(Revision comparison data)
○ ○ ○ ○ ○

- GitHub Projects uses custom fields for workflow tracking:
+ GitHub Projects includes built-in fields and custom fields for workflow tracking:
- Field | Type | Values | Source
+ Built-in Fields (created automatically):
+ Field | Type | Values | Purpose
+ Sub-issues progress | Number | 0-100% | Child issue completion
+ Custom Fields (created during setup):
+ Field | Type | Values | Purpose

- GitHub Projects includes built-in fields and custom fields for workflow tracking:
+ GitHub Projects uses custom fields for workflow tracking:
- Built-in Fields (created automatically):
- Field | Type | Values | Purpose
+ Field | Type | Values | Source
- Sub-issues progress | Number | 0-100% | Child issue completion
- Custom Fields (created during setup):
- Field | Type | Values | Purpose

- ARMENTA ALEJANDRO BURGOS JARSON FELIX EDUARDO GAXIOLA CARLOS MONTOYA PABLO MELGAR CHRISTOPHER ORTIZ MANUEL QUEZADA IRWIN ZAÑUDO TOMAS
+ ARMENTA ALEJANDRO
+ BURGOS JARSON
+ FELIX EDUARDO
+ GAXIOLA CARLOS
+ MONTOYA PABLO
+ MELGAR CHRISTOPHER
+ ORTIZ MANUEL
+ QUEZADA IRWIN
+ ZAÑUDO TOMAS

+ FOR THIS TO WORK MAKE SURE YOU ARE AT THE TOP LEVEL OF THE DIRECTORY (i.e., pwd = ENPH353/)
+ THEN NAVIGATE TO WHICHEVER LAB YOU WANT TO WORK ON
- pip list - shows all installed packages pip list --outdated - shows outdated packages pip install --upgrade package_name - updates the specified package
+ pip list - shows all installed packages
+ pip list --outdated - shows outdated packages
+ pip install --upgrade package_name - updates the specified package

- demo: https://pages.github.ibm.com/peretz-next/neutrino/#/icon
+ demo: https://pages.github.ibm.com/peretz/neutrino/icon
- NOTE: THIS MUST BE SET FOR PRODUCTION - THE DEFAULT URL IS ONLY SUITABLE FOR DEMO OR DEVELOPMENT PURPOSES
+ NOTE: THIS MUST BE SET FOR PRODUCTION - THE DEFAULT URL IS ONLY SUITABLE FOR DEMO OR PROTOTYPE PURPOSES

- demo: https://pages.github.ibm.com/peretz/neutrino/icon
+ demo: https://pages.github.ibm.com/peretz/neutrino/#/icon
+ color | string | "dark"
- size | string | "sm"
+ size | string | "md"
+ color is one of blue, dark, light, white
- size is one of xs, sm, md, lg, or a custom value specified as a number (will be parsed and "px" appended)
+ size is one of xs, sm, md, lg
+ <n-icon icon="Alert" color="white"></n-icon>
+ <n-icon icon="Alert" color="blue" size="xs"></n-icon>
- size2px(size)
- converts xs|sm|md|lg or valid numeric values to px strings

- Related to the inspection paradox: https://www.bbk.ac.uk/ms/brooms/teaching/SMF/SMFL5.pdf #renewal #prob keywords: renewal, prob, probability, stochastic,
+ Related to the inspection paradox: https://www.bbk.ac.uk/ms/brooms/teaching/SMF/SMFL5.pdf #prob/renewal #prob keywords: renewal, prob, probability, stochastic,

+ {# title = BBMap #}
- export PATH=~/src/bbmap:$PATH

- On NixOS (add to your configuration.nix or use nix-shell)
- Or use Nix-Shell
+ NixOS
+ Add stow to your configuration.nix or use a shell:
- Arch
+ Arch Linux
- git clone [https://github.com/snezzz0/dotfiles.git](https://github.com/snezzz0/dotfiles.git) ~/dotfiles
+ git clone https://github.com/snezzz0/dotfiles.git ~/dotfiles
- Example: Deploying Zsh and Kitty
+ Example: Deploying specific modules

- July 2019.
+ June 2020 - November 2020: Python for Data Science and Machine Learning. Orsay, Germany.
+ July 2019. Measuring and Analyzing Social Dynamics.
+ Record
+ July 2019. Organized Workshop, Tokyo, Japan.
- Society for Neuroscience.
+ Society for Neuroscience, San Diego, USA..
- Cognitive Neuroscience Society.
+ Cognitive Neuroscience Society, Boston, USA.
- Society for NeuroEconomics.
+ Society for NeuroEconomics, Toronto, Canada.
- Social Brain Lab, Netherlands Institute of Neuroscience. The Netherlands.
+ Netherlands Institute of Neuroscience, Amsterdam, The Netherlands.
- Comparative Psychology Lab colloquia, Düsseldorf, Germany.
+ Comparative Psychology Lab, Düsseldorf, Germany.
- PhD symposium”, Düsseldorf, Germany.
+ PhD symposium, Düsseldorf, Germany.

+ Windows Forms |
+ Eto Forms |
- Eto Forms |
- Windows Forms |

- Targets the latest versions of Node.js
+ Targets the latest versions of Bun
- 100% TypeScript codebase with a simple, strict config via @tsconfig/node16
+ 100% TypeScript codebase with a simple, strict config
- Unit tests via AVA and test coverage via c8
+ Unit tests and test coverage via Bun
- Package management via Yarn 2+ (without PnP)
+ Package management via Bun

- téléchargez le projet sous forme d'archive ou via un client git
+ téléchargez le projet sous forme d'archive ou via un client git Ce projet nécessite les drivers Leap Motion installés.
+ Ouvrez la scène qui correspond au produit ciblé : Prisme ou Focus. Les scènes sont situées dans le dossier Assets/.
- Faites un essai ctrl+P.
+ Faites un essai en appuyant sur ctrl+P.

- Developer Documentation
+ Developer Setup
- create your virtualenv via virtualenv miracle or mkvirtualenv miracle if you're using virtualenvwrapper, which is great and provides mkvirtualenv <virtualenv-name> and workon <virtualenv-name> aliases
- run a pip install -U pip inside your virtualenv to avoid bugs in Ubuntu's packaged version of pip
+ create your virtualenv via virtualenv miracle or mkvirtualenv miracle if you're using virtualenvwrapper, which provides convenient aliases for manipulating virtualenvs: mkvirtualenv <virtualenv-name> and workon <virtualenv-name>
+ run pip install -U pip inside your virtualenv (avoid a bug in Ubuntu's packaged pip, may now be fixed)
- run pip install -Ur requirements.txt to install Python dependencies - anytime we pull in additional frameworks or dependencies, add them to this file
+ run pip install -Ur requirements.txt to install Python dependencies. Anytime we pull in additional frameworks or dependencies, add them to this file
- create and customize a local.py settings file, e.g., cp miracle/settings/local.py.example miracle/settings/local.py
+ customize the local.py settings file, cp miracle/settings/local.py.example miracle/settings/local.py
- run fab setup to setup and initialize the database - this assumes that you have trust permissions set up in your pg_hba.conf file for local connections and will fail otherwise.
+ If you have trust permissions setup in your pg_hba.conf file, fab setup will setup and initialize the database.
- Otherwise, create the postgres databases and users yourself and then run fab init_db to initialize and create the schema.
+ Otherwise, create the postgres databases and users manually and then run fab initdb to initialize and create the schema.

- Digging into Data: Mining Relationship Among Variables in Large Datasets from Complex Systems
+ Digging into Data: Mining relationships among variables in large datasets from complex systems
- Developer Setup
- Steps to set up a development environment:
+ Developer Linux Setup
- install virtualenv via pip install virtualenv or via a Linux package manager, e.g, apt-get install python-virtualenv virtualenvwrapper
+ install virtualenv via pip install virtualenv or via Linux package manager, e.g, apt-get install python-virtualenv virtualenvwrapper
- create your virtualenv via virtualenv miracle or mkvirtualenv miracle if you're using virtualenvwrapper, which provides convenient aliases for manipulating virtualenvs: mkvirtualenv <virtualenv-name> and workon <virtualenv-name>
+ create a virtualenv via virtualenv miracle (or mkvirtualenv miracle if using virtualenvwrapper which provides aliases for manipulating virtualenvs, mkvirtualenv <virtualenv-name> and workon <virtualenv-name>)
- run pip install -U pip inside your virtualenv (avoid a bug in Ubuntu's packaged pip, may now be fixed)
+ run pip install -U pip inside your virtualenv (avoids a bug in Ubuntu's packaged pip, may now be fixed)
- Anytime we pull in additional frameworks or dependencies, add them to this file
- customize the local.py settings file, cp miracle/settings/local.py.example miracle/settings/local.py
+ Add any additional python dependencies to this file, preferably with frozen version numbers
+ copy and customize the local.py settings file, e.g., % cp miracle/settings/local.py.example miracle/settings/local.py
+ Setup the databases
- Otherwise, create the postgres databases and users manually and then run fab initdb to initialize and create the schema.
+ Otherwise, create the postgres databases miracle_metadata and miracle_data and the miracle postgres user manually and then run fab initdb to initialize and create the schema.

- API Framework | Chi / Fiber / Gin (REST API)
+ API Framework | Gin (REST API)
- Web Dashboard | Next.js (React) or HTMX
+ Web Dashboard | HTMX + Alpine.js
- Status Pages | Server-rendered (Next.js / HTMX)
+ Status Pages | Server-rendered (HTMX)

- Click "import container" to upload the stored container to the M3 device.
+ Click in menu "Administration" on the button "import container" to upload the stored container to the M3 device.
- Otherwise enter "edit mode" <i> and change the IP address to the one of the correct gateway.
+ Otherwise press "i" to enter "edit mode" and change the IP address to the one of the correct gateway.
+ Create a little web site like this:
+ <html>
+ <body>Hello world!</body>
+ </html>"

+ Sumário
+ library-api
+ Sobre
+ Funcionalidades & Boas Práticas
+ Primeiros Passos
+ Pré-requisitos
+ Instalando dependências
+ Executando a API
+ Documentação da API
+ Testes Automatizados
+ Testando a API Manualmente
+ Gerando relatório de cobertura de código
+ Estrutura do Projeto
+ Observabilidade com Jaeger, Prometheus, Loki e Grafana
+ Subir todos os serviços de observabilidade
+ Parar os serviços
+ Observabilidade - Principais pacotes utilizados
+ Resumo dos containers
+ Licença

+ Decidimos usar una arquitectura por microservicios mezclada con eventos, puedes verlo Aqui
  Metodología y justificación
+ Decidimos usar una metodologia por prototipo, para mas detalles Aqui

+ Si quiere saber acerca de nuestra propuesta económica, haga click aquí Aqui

○ ○ ○ ○ ○

* _Your task_
Transcribe the records from their first line. Stop after the line with "- GitHub Projects includes", including it.

* _Expected output_
- GitHub Projects uses custom fields for workflow tracking:
+ GitHub Projects includes built-in fields and custom fields for workflow tracking:
- Field | Type | Values | Source
+ Built-in Fields (created automatically):
+ Field | Type | Values | Purpose
+ Sub-issues progress | Number | 0-100% | Child issue completion
+ Custom Fields (created during setup):
+ Field | Type | Values | Purpose

- GitHub Projects includes built-in fields and custom fields for workflow tracking:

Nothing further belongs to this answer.